---------- MATERIAL SUPPLIED

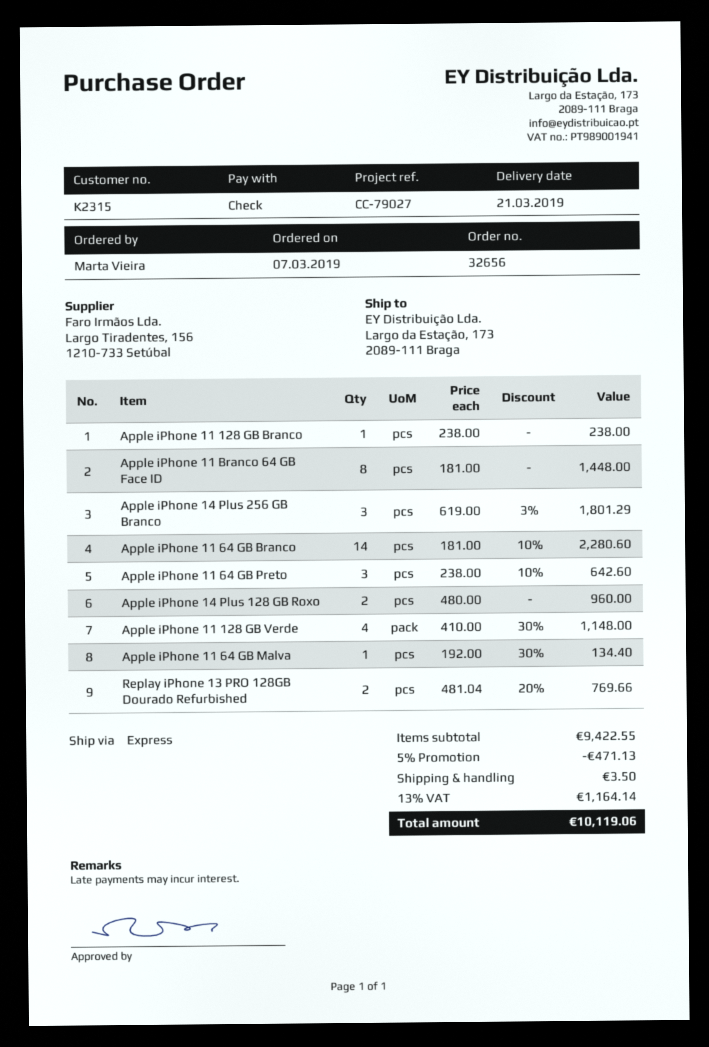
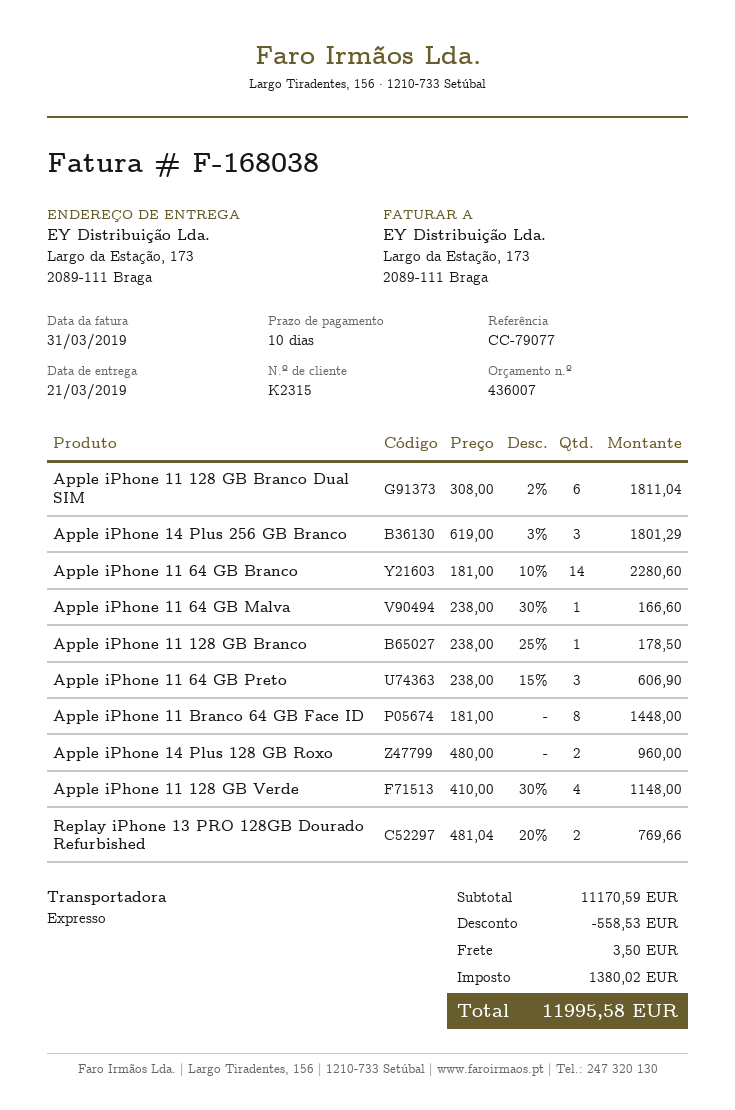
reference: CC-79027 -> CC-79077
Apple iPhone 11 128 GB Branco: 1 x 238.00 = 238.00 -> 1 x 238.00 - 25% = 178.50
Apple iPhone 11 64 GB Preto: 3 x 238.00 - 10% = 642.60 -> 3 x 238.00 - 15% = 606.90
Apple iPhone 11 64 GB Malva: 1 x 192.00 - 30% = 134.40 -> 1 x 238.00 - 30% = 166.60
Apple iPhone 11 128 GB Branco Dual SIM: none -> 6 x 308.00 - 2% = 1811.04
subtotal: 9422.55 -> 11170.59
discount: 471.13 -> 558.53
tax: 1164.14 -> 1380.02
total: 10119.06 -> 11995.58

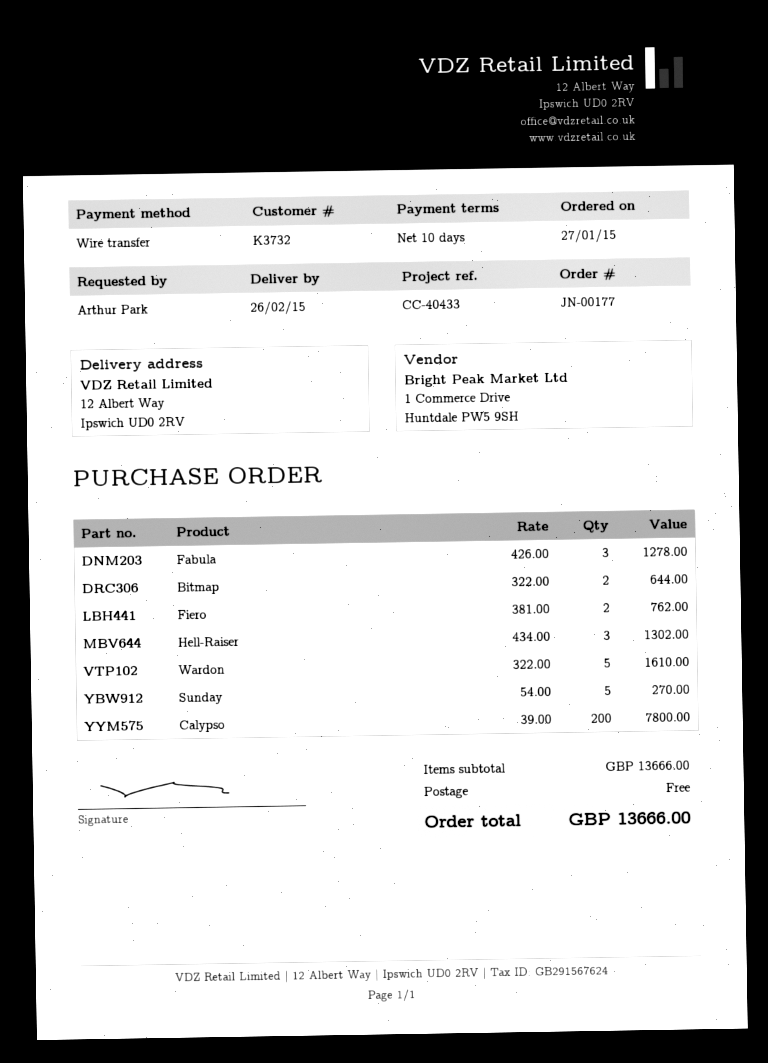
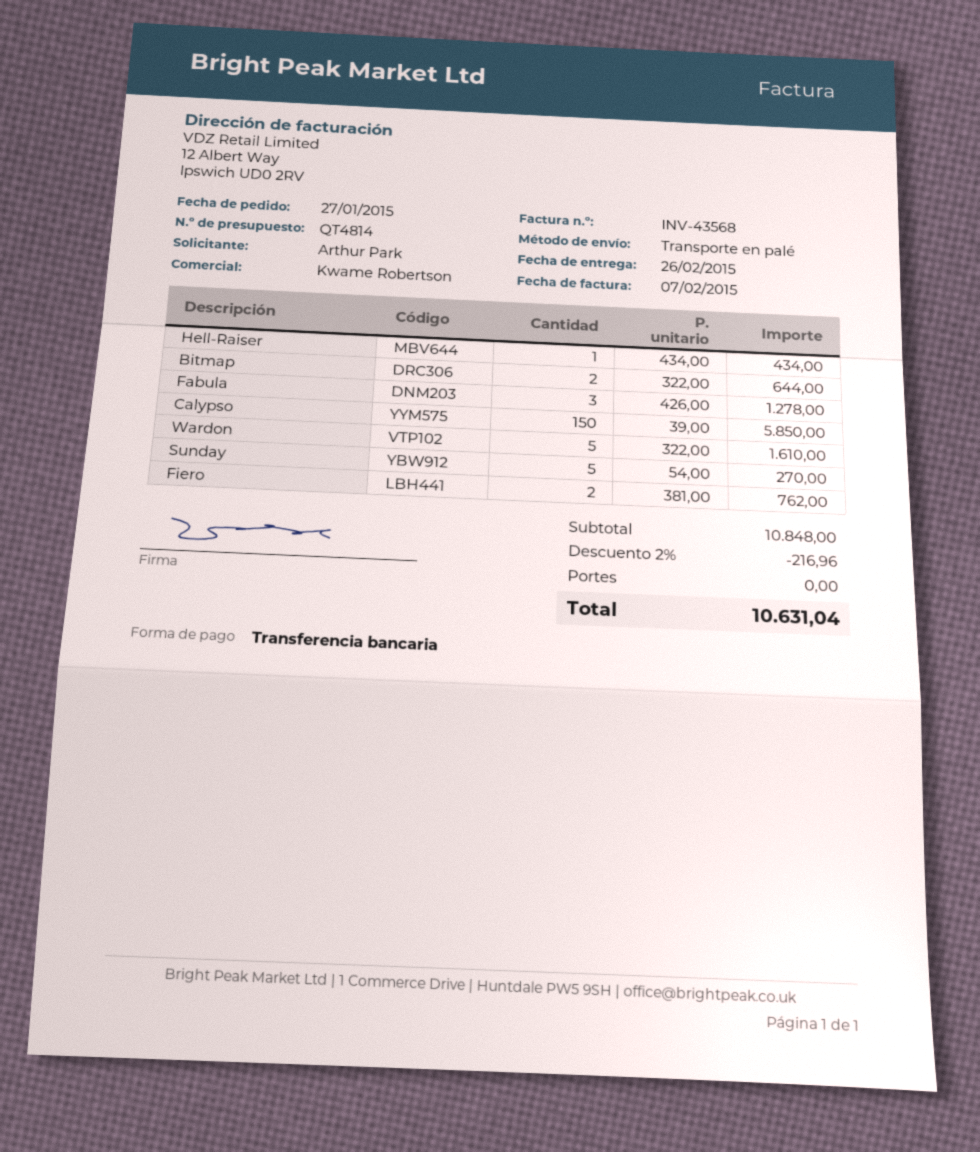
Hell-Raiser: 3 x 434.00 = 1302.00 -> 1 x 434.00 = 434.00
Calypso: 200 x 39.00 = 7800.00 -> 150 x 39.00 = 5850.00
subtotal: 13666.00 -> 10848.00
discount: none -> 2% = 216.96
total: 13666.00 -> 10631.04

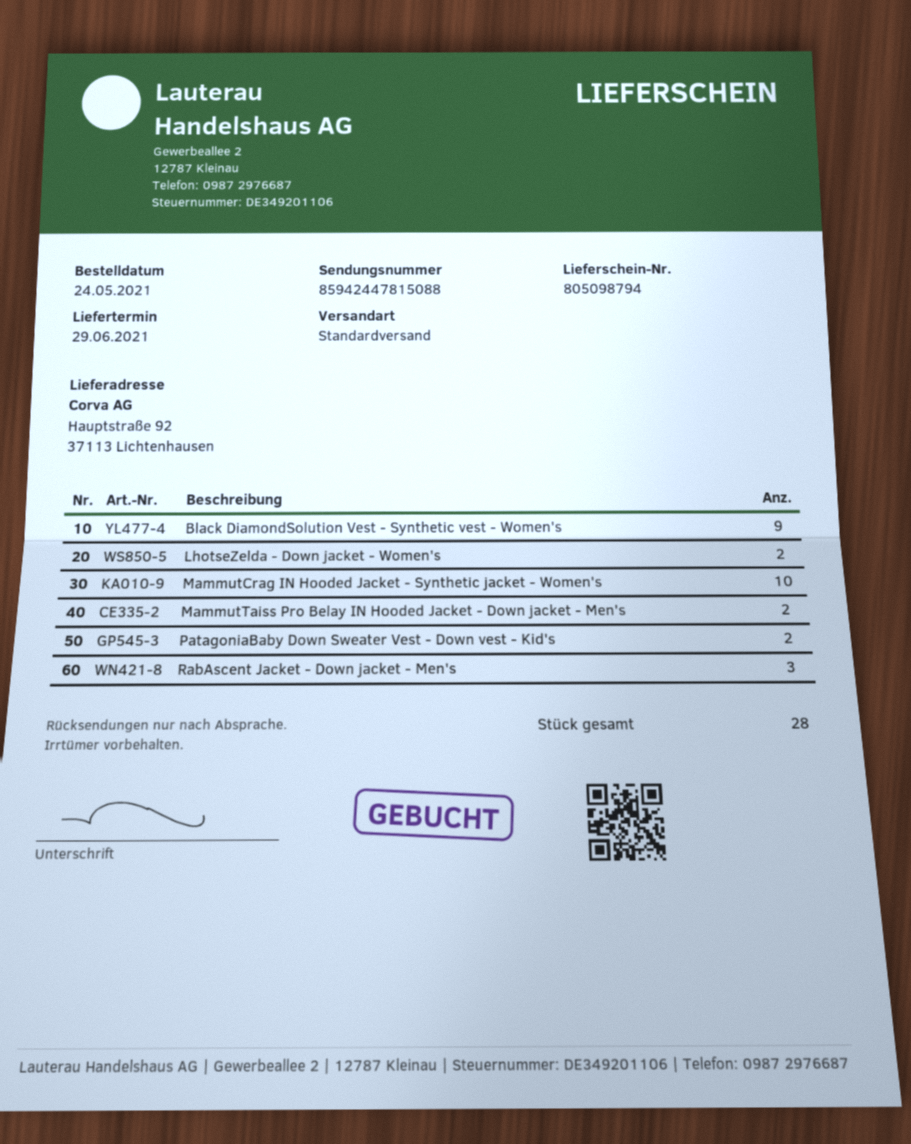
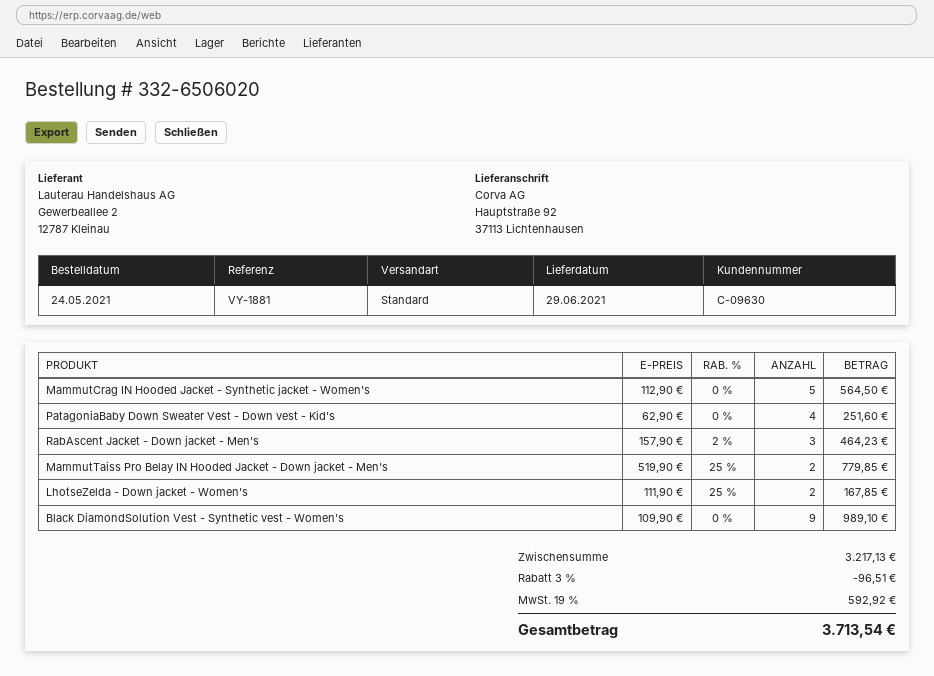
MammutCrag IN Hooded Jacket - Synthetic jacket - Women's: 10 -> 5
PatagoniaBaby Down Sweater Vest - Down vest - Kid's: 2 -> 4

--------------------

WHAT IS NEEDED:
Should there be pictures in the data, leave them out and return the rest exactly.

RESPONSE BOX:
reference: CC-79027 -> CC-79077
Apple iPhone 11 128 GB Branco: 1 x 238.00 = 238.00 -> 1 x 238.00 - 25% = 178.50
Apple iPhone 11 64 GB Preto: 3 x 238.00 - 10% = 642.60 -> 3 x 238.00 - 15% = 606.90
Apple iPhone 11 64 GB Malva: 1 x 192.00 - 30% = 134.40 -> 1 x 238.00 - 30% = 166.60
Apple iPhone 11 128 GB Branco Dual SIM: none -> 6 x 308.00 - 2% = 1811.04
subtotal: 9422.55 -> 11170.59
discount: 471.13 -> 558.53
tax: 1164.14 -> 1380.02
total: 10119.06 -> 11995.58

Hell-Raiser: 3 x 434.00 = 1302.00 -> 1 x 434.00 = 434.00
Calypso: 200 x 39.00 = 7800.00 -> 150 x 39.00 = 5850.00
subtotal: 13666.00 -> 10848.00
discount: none -> 2% = 216.96
total: 13666.00 -> 10631.04

MammutCrag IN Hooded Jacket - Synthetic jacket - Women's: 10 -> 5
PatagoniaBaby Down Sweater Vest - Down vest - Kid's: 2 -> 4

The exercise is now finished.